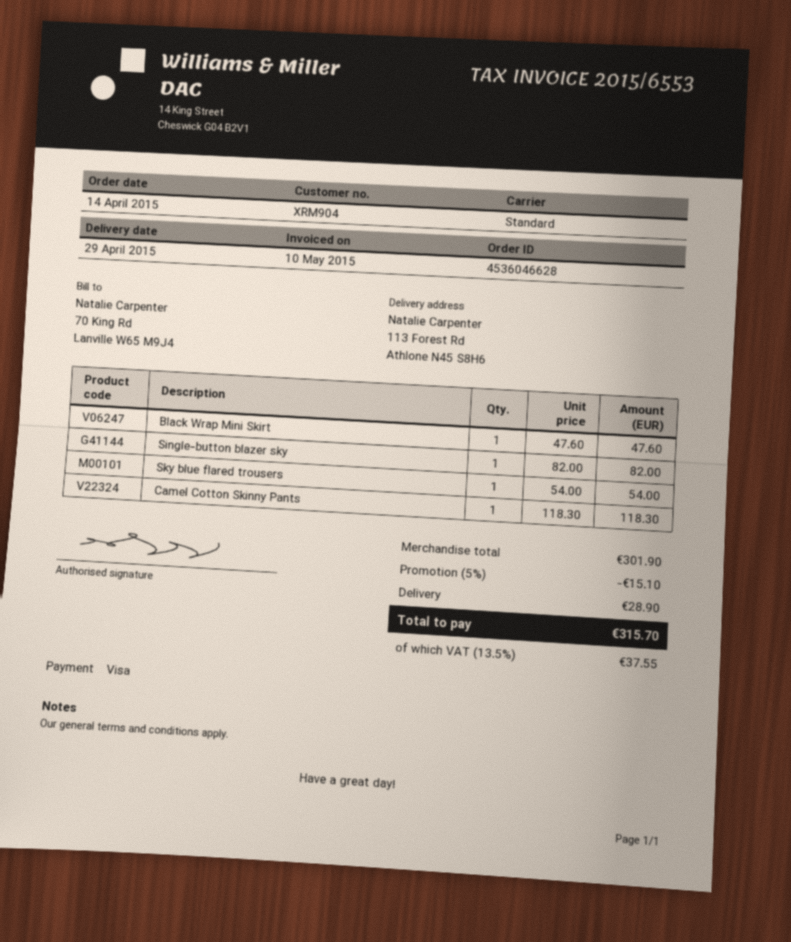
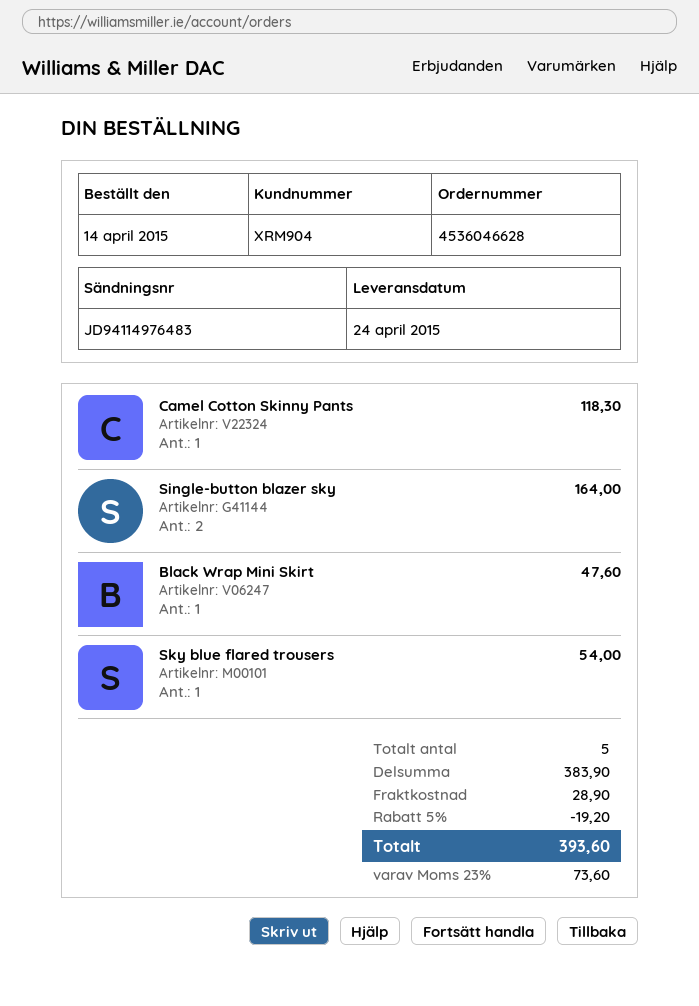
delivery date: 2015-04-29 -> 2015-04-24
Single-button blazer sky: 1 for 82.00 -> 2 for 164.00
subtotal: 301.90 -> 383.90
discount: 5% = 15.10 -> 5% = 19.20
tax: 13.5% = 37.55 -> 23% = 73.60
total: 315.70 -> 393.60

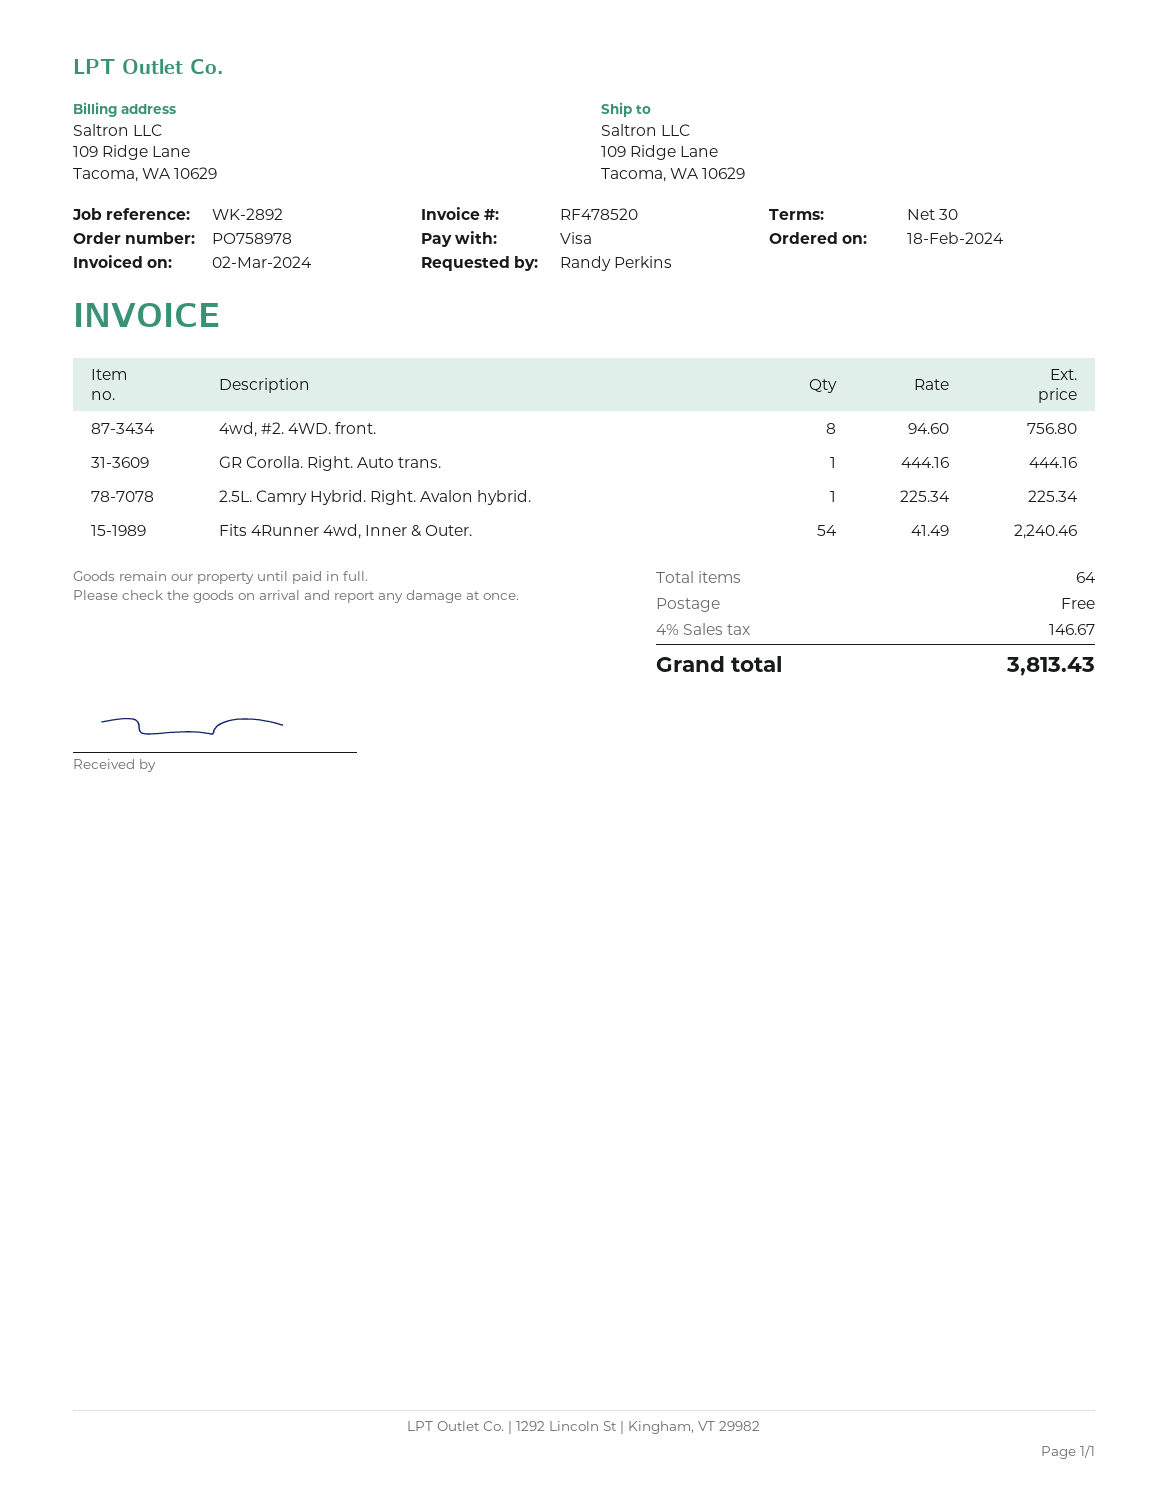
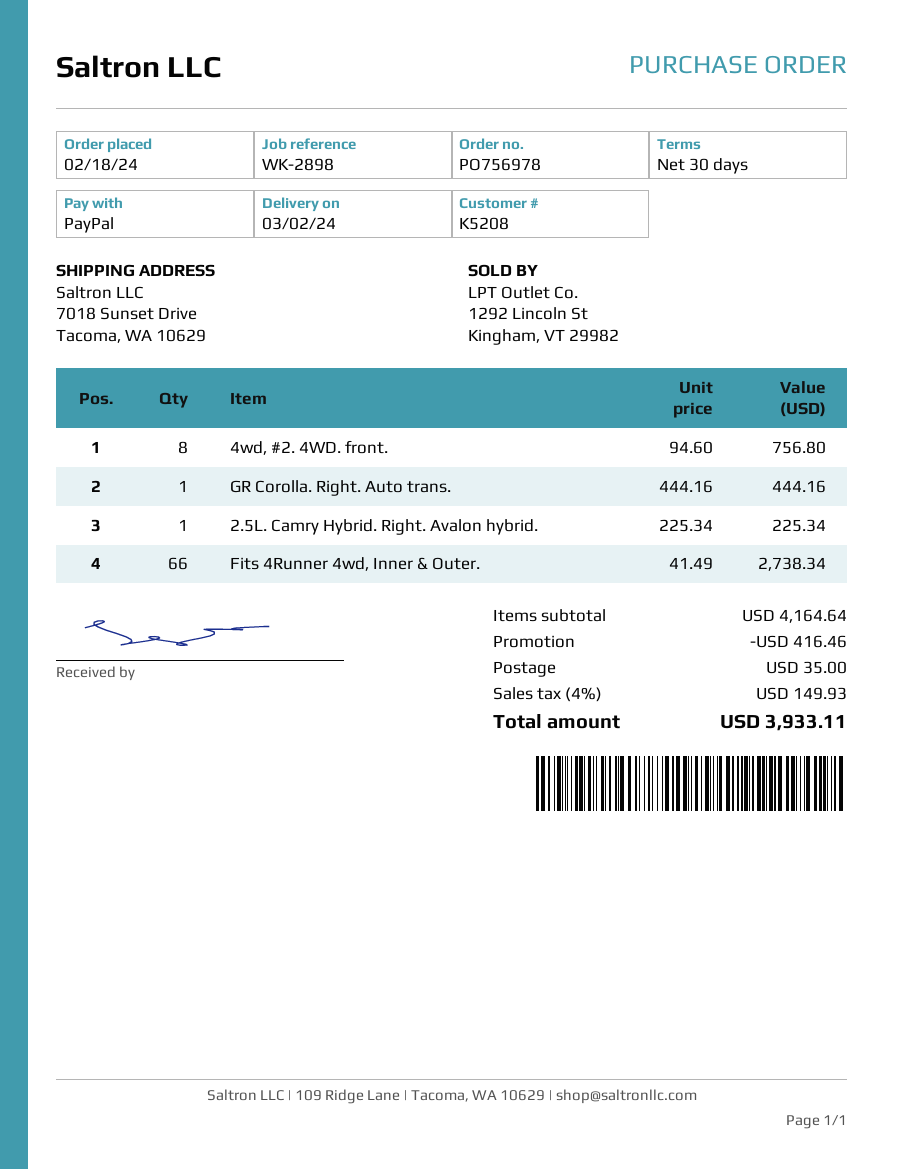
order number: PO758978 -> PO756978
reference: WK-2892 -> WK-2898
payment method: Visa -> PayPal
ship to: 109 Ridge Lane, Tacoma, WA 10629 -> 7018 Sunset Drive, Tacoma, WA 10629
Fits 4Runner 4wd, Inner & Outer.: 54 x 41.49 = 2240.46 -> 66 x 41.49 = 2738.34
discount: none -> 416.46
shipping: 0.00 -> 35.00
tax: 4% = 146.67 -> 4% = 149.93
total: 3813.43 -> 3933.11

········

■ **What the task asks**:
All records above need to be returned exactly. Omit the pictures.

■ **Answer to this task**:
delivery date: 2015-04-29 -> 2015-04-24
Single-button blazer sky: 1 for 82.00 -> 2 for 164.00
subtotal: 301.90 -> 383.90
discount: 5% = 15.10 -> 5% = 19.20
tax: 13.5% = 37.55 -> 23% = 73.60
total: 315.70 -> 393.60

order number: PO758978 -> PO756978
reference: WK-2892 -> WK-2898
payment method: Visa -> PayPal
ship to: 109 Ridge Lane, Tacoma, WA 10629 -> 7018 Sunset Drive, Tacoma, WA 10629
Fits 4Runner 4wd, Inner & Outer.: 54 x 41.49 = 2240.46 -> 66 x 41.49 = 2738.34
discount: none -> 416.46
shipping: 0.00 -> 35.00
tax: 4% = 146.67 -> 4% = 149.93
total: 3813.43 -> 3933.11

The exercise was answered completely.